_TASK STATEMENT_
In your reply, print every line of the listing exactly and omit all images.

Top of DATA IN THIS EXERCISE

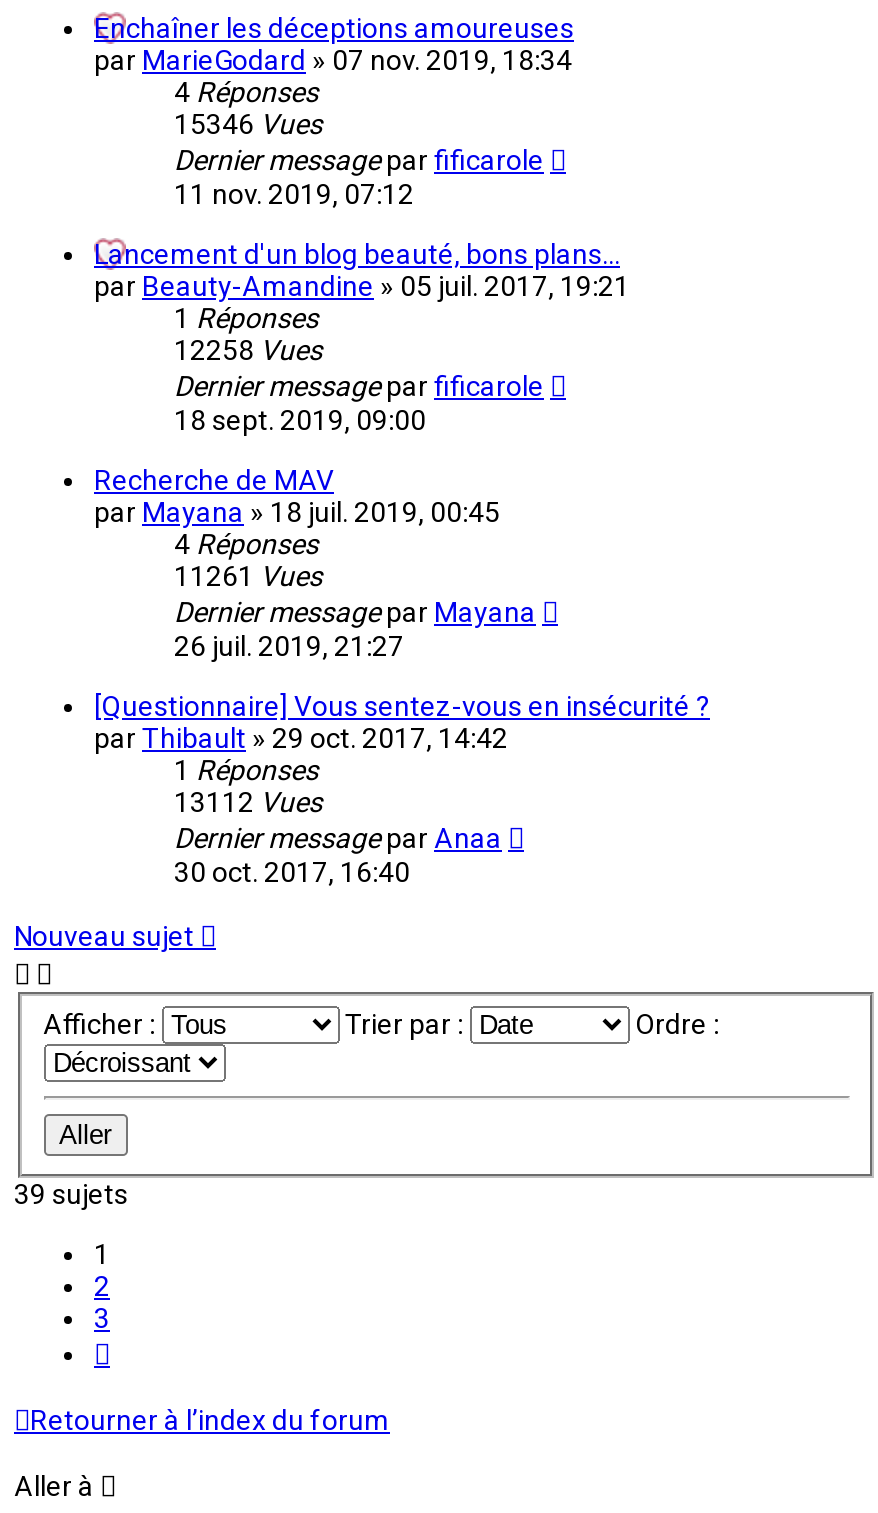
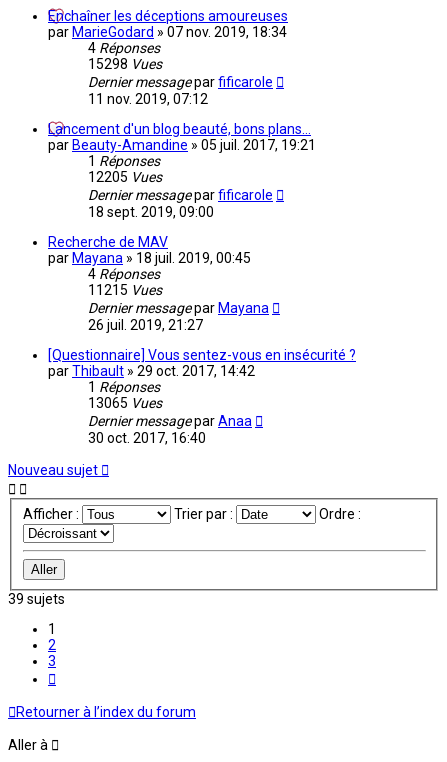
- 15346 Vues
+ 15298 Vues

- 12258 Vues
+ 12205 Vues

- 11261 Vues
+ 11215 Vues

- 13112 Vues
+ 13065 Vues
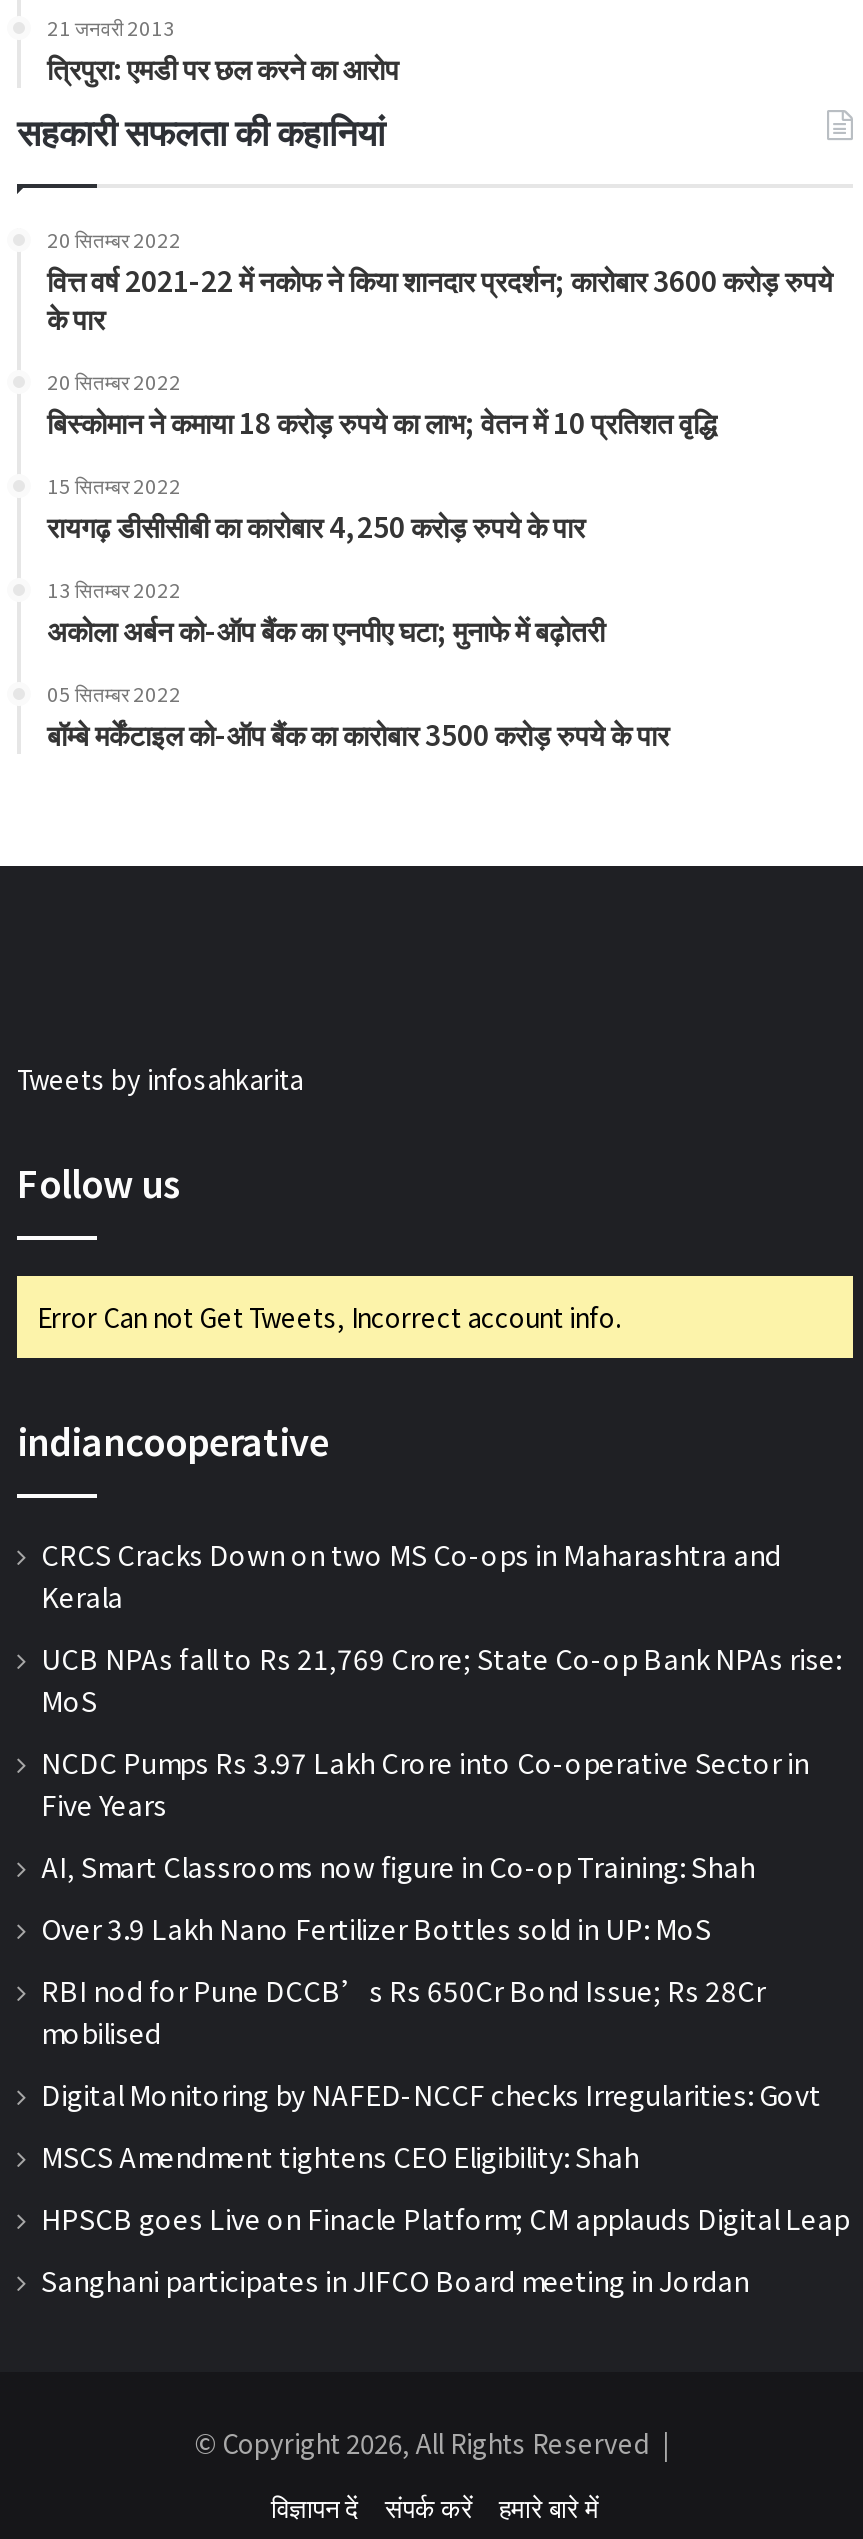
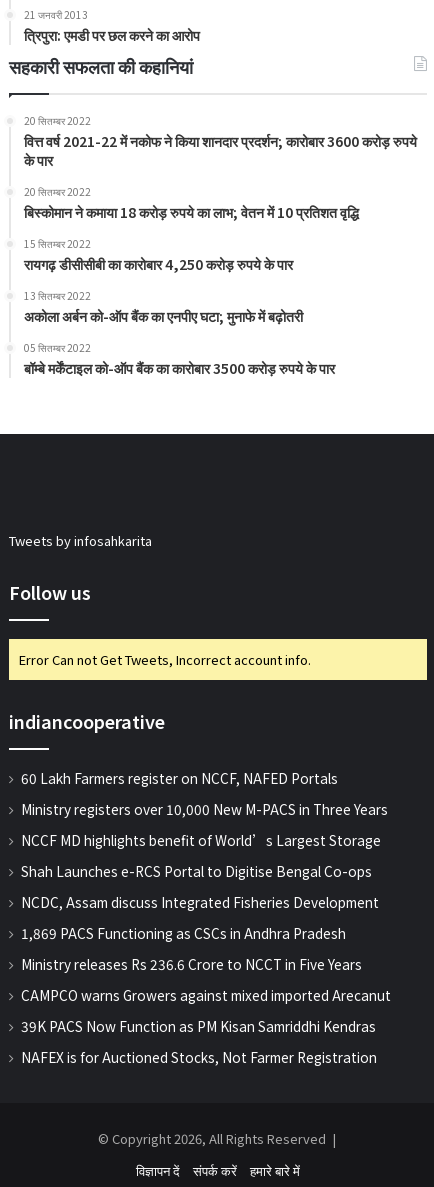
- CRCS Cracks Down on two MS Co-ops in Maharashtra and
- Kerala
+ 60 Lakh Farmers register on NCCF, NAFED Portals

- UCB NPAs fall to Rs 21,769 Crore; State Co-op Bank NPAs rise:
- MoS
+ Ministry registers over 10,000 New M-PACS in Three Years

- NCDC Pumps Rs 3.97 Lakh Crore into Co-operative Sector in
- Five Years
+ NCCF MD highlights benefit of World’s Largest Storage

- AI, Smart Classrooms now figure in Co-op Training: Shah
+ Shah Launches e-RCS Portal to Digitise Bengal Co-ops

- Over 3.9 Lakh Nano Fertilizer Bottles sold in UP: MoS
+ NCDC, Assam discuss Integrated Fisheries Development

- RBI nod for Pune DCCB’s Rs 650Cr Bond Issue; Rs 28Cr
- mobilised
+ 1,869 PACS Functioning as CSCs in Andhra Pradesh

- Digital Monitoring by NAFED-NCCF checks Irregularities: Govt
+ Ministry releases Rs 236.6 Crore to NCCT in Five Years

- MSCS Amendment tightens CEO Eligibility: Shah
+ CAMPCO warns Growers against mixed imported Arecanut

- HPSCB goes Live on Finacle Platform; CM applauds Digital Leap
+ 39K PACS Now Function as PM Kisan Samriddhi Kendras

- Sanghani participates in JIFCO Board meeting in Jordan
+ NAFEX is for Auctioned Stocks, Not Farmer Registration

Bottom of DATA IN THIS EXERCISE

_WRITTEN SOLUTION_
- 15346 Vues
+ 15298 Vues

- 12258 Vues
+ 12205 Vues

- 11261 Vues
+ 11215 Vues

- 13112 Vues
+ 13065 Vues
- CRCS Cracks Down on two MS Co-ops in Maharashtra and
- Kerala
+ 60 Lakh Farmers register on NCCF, NAFED Portals

- UCB NPAs fall to Rs 21,769 Crore; State Co-op Bank NPAs rise:
- MoS
+ Ministry registers over 10,000 New M-PACS in Three Years

- NCDC Pumps Rs 3.97 Lakh Crore into Co-operative Sector in
- Five Years
+ NCCF MD highlights benefit of World’s Largest Storage

- AI, Smart Classrooms now figure in Co-op Training: Shah
+ Shah Launches e-RCS Portal to Digitise Bengal Co-ops

- Over 3.9 Lakh Nano Fertilizer Bottles sold in UP: MoS
+ NCDC, Assam discuss Integrated Fisheries Development

- RBI nod for Pune DCCB’s Rs 650Cr Bond Issue; Rs 28Cr
- mobilised
+ 1,869 PACS Functioning as CSCs in Andhra Pradesh

- Digital Monitoring by NAFED-NCCF checks Irregularities: Govt
+ Ministry releases Rs 236.6 Crore to NCCT in Five Years

- MSCS Amendment tightens CEO Eligibility: Shah
+ CAMPCO warns Growers against mixed imported Arecanut

- HPSCB goes Live on Finacle Platform; CM applauds Digital Leap
+ 39K PACS Now Function as PM Kisan Samriddhi Kendras

- Sanghani participates in JIFCO Board meeting in Jordan
+ NAFEX is for Auctioned Stocks, Not Farmer Registration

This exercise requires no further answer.